Get A Head Start On Taxes and Save Money

LINCOLN, Neb. — It's still four months before federal income taxes are due, but there are only a few days left in this fiscal year. That means time is running out on opportunities to increase tax returns or decrease the total due April 15.

Preparing taxes before the end of the fiscal year on Dec. 31 places taxpayers in the best position to reduce their tax burden, said Kathy Prochaska-Cue, a family economic specialist at the University of Nebraska-Lincoln.

Deciding whether to itemize or take the standard deduction is the first question many struggle with.
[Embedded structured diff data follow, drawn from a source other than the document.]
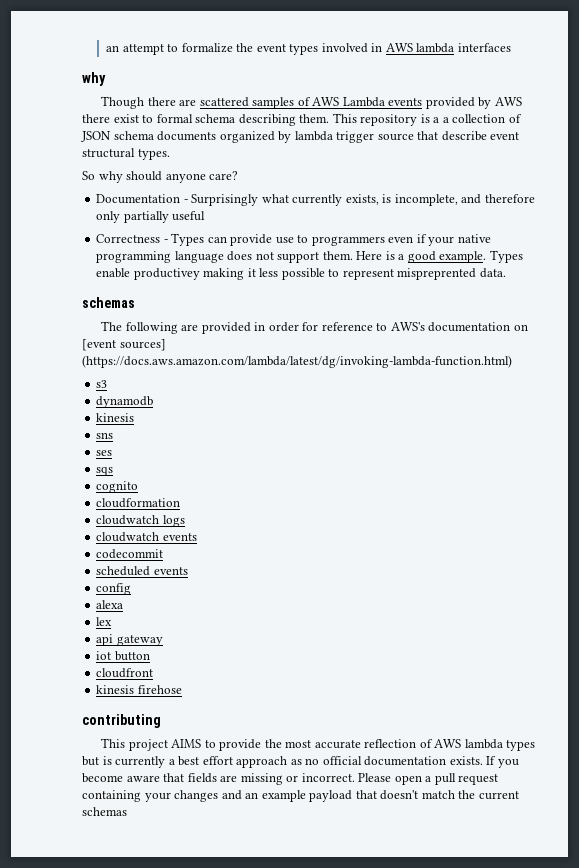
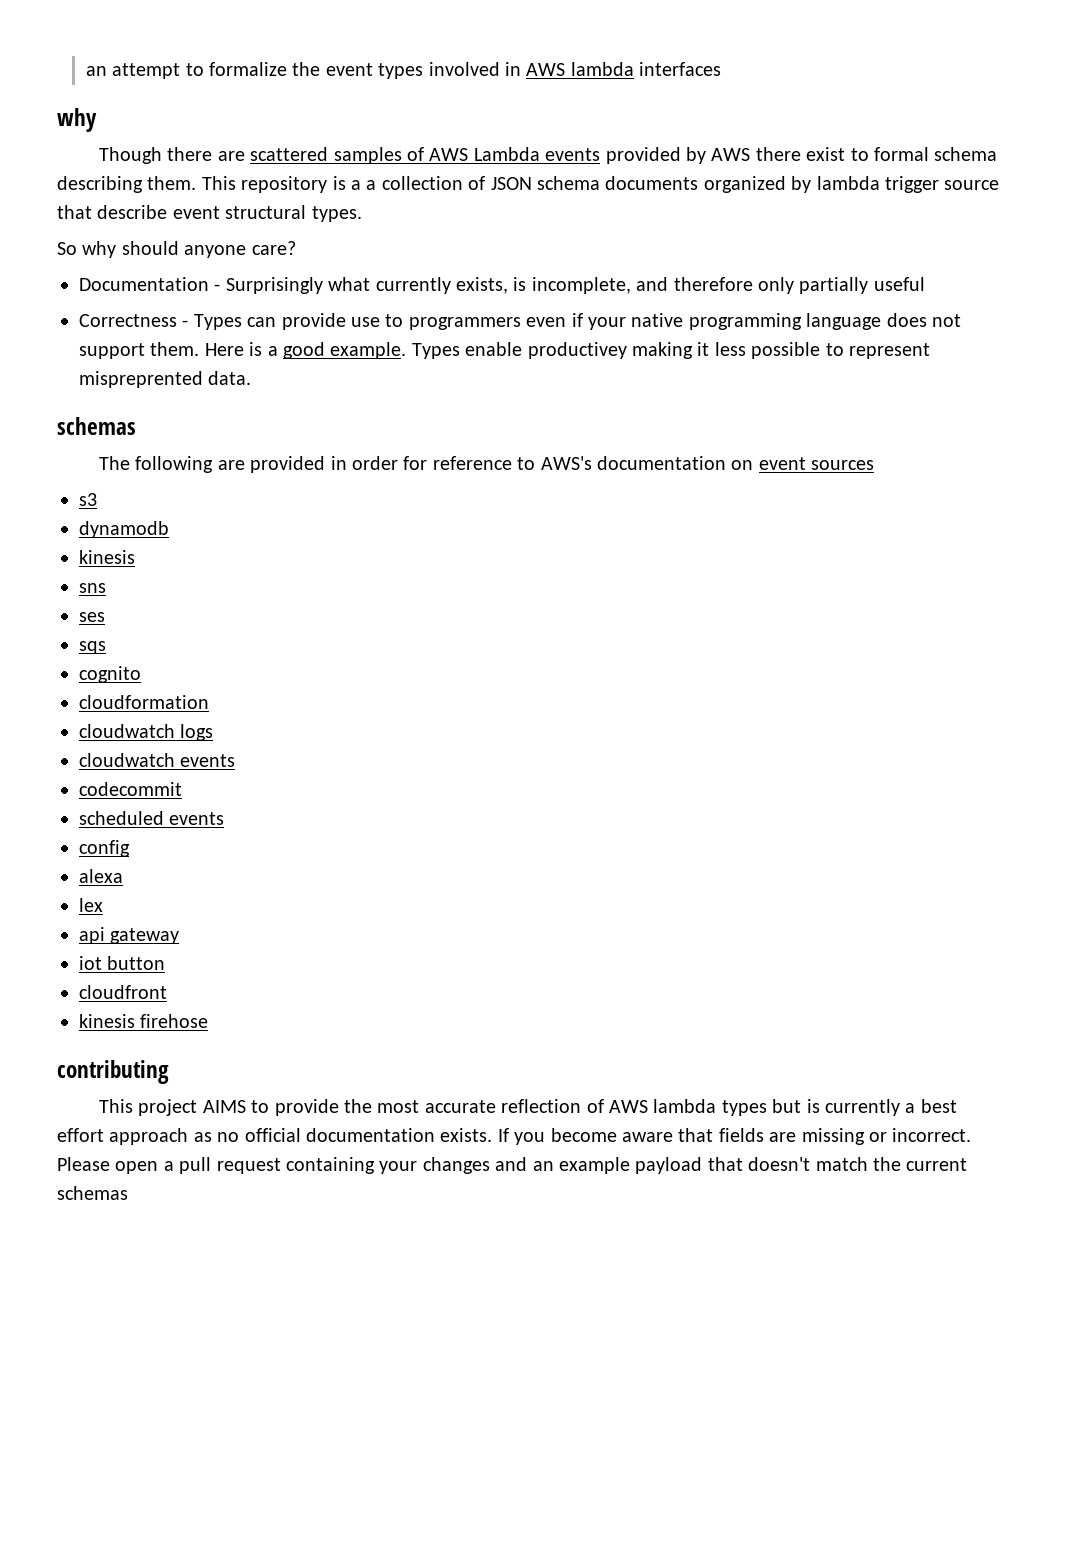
[82,339,166,351] [82,355,512,368] [event sources] (https://docs.aws.amazon.com/lambda/latest/dg/invoking-lambda-function.html) -> [758,457,875,470] event sources

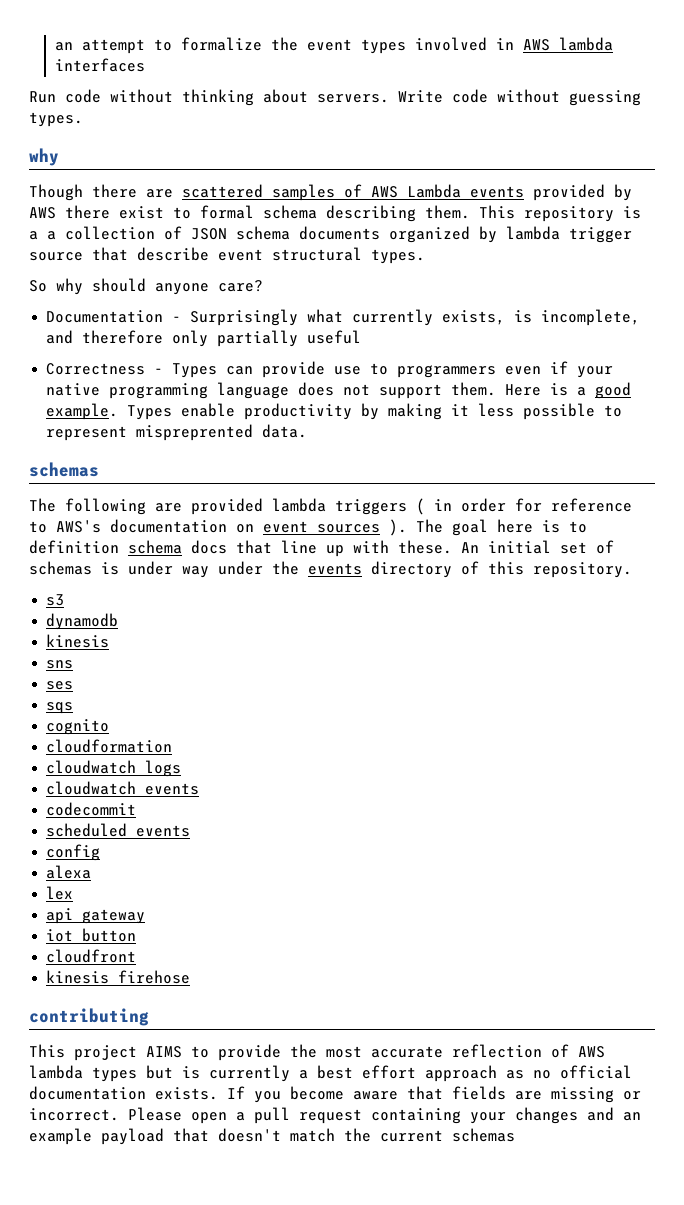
(722, 69) none -> [29,89,641,106] [29,112,83,127] // Run code without thinking about servers. Write code without guessing types.
[527,342,627,359] productivey -> [244,403,380,420] productivity by
(326, 464) none -> [272,498,425,515] lambda triggers (
(875, 465) none -> [389,519,587,536] [29,540,614,557] [29,561,632,578] ). The goal here is to definition schema docs that line up with these. An initial set of schemas is under way under the events directory of this repository.

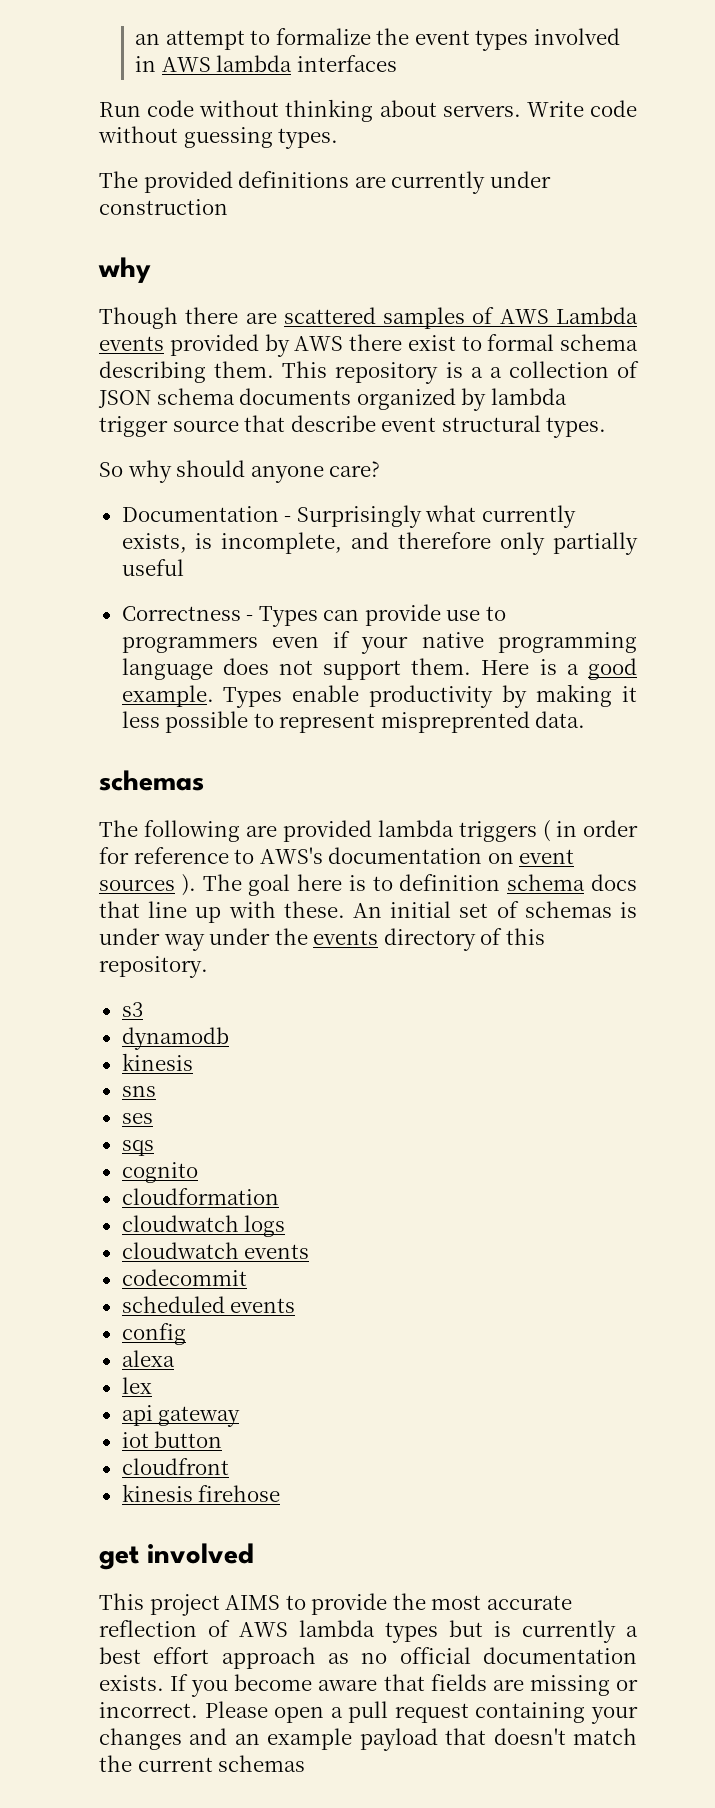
(83, 119) none -> [99,171,551,194] [99,199,228,215] // The provided definitions are currently under construction
[29,1008,149,1026] contributing -> [99,1543,254,1570] get involved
Because of the confusing nature of the tax system, people who prepare their own taxes often take the deduction when they might save themselves money by itemizing, the Institute of Agriculture and Natural Resources specialist said.

"Dig out those tax-deductible receipts and calculate them to see if they add up to more than what the IRS allows for a standard deduction," she said. "Prepaying bills which are due early in the next fiscal year and claiming these deductions is an effective method to save money on this year's taxes."

Some bills that can be paid early to claim on this year's return include: real estate taxes, mortgage interest deductions and vehicle taxes.

Taxpayers should be sure to make use of all the tax credits they qualify for, Prochaska-Cue said.

One program available for low-income families in Nebraska is the Earned Income Tax Credit.

"Nebraskans are not applying for this as often as they should, and it is a good program for low-income families with small children," Prochaska-Cue said.

As with most tax codes, the qualifications for this change every year so taxpayers should check each year to see if they qualify.

Some taxpayers also can reduce their tax burden by avoiding the Alternative Minimum Tax.

"This tax was instituted in 1969 to be sure that wealthy Americans were paying their fair share, but it hasn't been readjusted for inflation or increased wages so it's now affecting upper-middle-income earners who were not its intended target," Prochaska-Cue said.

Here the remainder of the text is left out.